Méthodes : Il s’agissait d’une étude transversale descriptive et analytique menée de juin à novembre
2025. L’étude a porté sur 200 patientes ayant accouché par césarienne dans le service de gynécologie
obstétrique du Centre de Santé de Référence de Koulikoro. Ont été incluses toutes les femmes ayant
bénéficié d’une césarienne durant la période d’étude. Les données ont été collectées à partir des dossiers
obstétricaux, anesthésiques et opératoires, puis analysées à l’aide du logiciel SPSS. L’anonymat et la
confidentialité des données ont été respectés.
Résultats : La majorité des patientes était âgée de 30 ans ou moins, avec une proportion importante de
multipares. Les indications de la césarienne étaient dominées par l’utérus cicatriciel, les dystocies
mécaniques, la souffrance fœtale et les urgences obstétricales hémorragiques. Toutes les patientes
présentaient un bon état général et un score de Glasgow normal en préopératoire. La majorité des
césariennes était réalisée en situation d’urgence, avec une prédominance des patientes classées ASA U.
L’anesthésie loco-régionale était la technique la plus utilisée. Les complications peropératoires étaient
rares (1,5%) et dominées par des complications graves isolées. Aucun décès maternel n’a été enregistré.
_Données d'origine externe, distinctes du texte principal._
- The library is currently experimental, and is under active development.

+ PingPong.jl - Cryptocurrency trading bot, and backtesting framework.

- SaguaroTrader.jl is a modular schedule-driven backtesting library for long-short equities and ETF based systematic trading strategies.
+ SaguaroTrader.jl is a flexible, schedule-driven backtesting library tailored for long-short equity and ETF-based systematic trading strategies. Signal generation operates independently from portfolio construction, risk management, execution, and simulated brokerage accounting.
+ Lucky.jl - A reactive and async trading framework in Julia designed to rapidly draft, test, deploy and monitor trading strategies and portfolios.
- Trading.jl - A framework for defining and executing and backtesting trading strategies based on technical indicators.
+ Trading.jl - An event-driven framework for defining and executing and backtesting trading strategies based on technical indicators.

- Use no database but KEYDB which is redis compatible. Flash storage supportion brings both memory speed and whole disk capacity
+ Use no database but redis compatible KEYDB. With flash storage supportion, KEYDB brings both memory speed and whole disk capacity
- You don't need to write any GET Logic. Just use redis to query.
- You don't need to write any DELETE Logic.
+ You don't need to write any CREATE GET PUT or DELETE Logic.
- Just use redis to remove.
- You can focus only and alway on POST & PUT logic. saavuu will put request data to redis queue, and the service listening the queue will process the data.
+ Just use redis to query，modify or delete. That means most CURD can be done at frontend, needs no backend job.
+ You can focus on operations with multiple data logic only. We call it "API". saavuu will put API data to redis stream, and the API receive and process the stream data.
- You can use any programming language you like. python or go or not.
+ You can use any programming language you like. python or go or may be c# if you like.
Le pronostic fœtal à 24 heures était marqué par un taux de mort-nés de 9%. L’analyse des facteurs
associés n’a pas montré de relation statistiquement significative entre les complications peropératoires
et l’âge, la classification ASA, la parité regroupée ou les diagnostics préopératoires.
Conclusion : La césarienne réalisée au Centre de Santé de Référence de Koulikoro présentait une bonne
sécurité maternelle immédiate, avec une surveillance préopératoire globalement satisfaisante et une
faible fréquence de complications peropératoires. Toutefois, le pronostic fœtal restait influencé par la
gravité des indications obstétricales et le caractère urgent des interventions. Le renforcement de la
surveillance préopératoire, de la prise en charge anesthésique et du suivi néonatal demeure essentiel
pour améliorer davantage les résultats périnatals.